SUPPLIED INFORMATION:
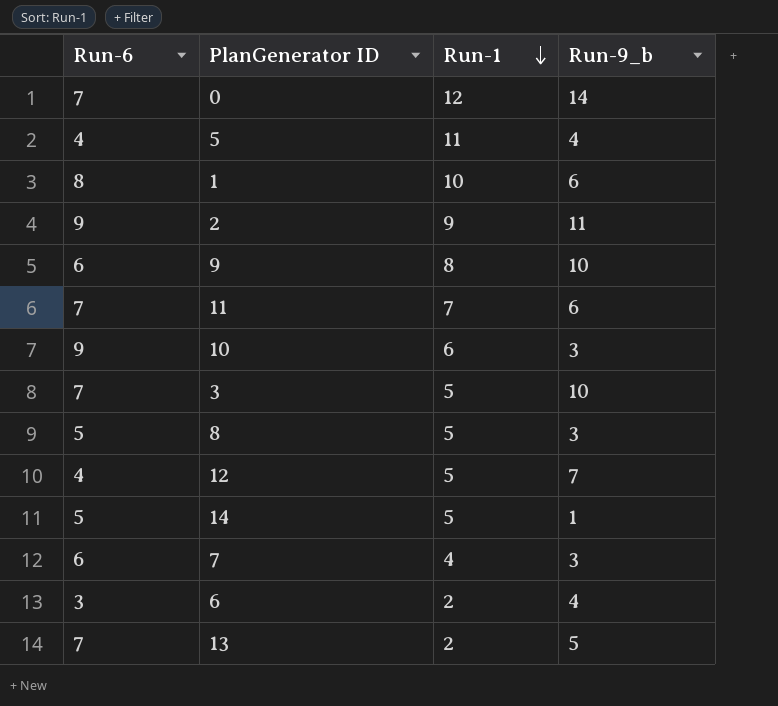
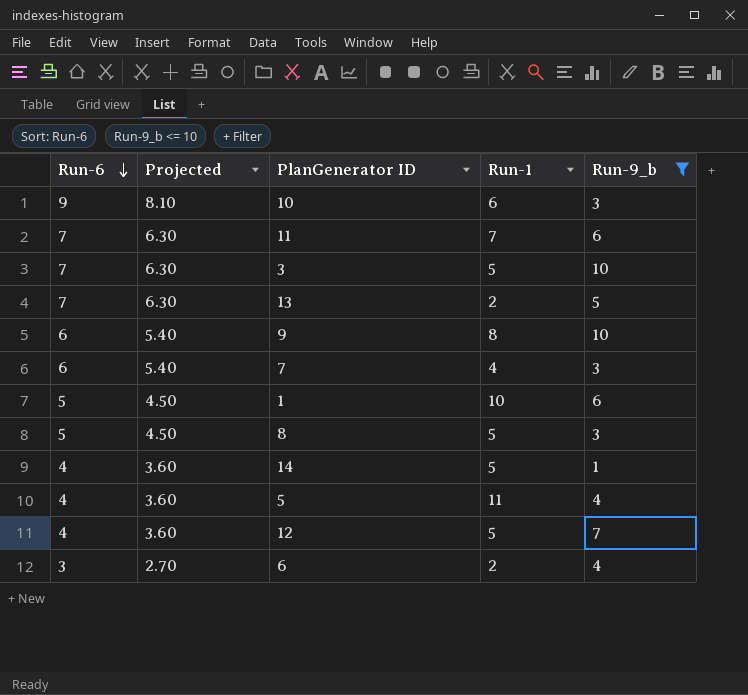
filter: none -> Run-9_b <= 10
row order: Run-1 descending -> Run-6 descending
column Projected | formula: none -> [Run-6] * 0.9
1 | Run-6: 8 -> 5
14 | Run-6: 5 -> 4

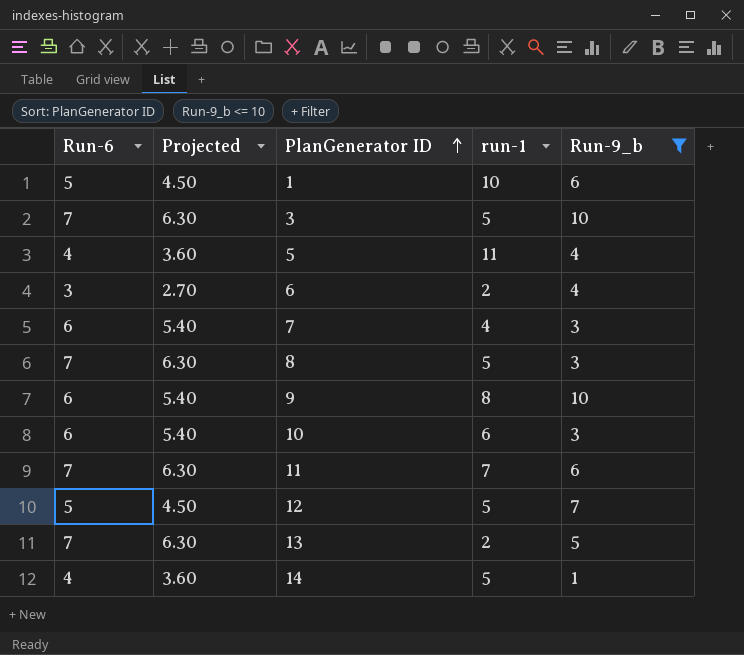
row order: Run-6 descending -> PlanGenerator ID ascending
column name: Run-1 -> run-1
8 | Run-6: 5 -> 7
8 | Projected: 4.50 -> 6.30
10 | Run-6: 9 -> 6
10 | Projected: 8.10 -> 5.40
12 | Run-6: 4 -> 5
12 | Projected: 3.60 -> 4.50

REQUIRED ACTION: Review the preceding data and report every line that includes the string "descending".

RESPONSE BOX:
row order: Run-1 descending -> Run-6 descending
row order: Run-6 descending -> PlanGenerator ID ascending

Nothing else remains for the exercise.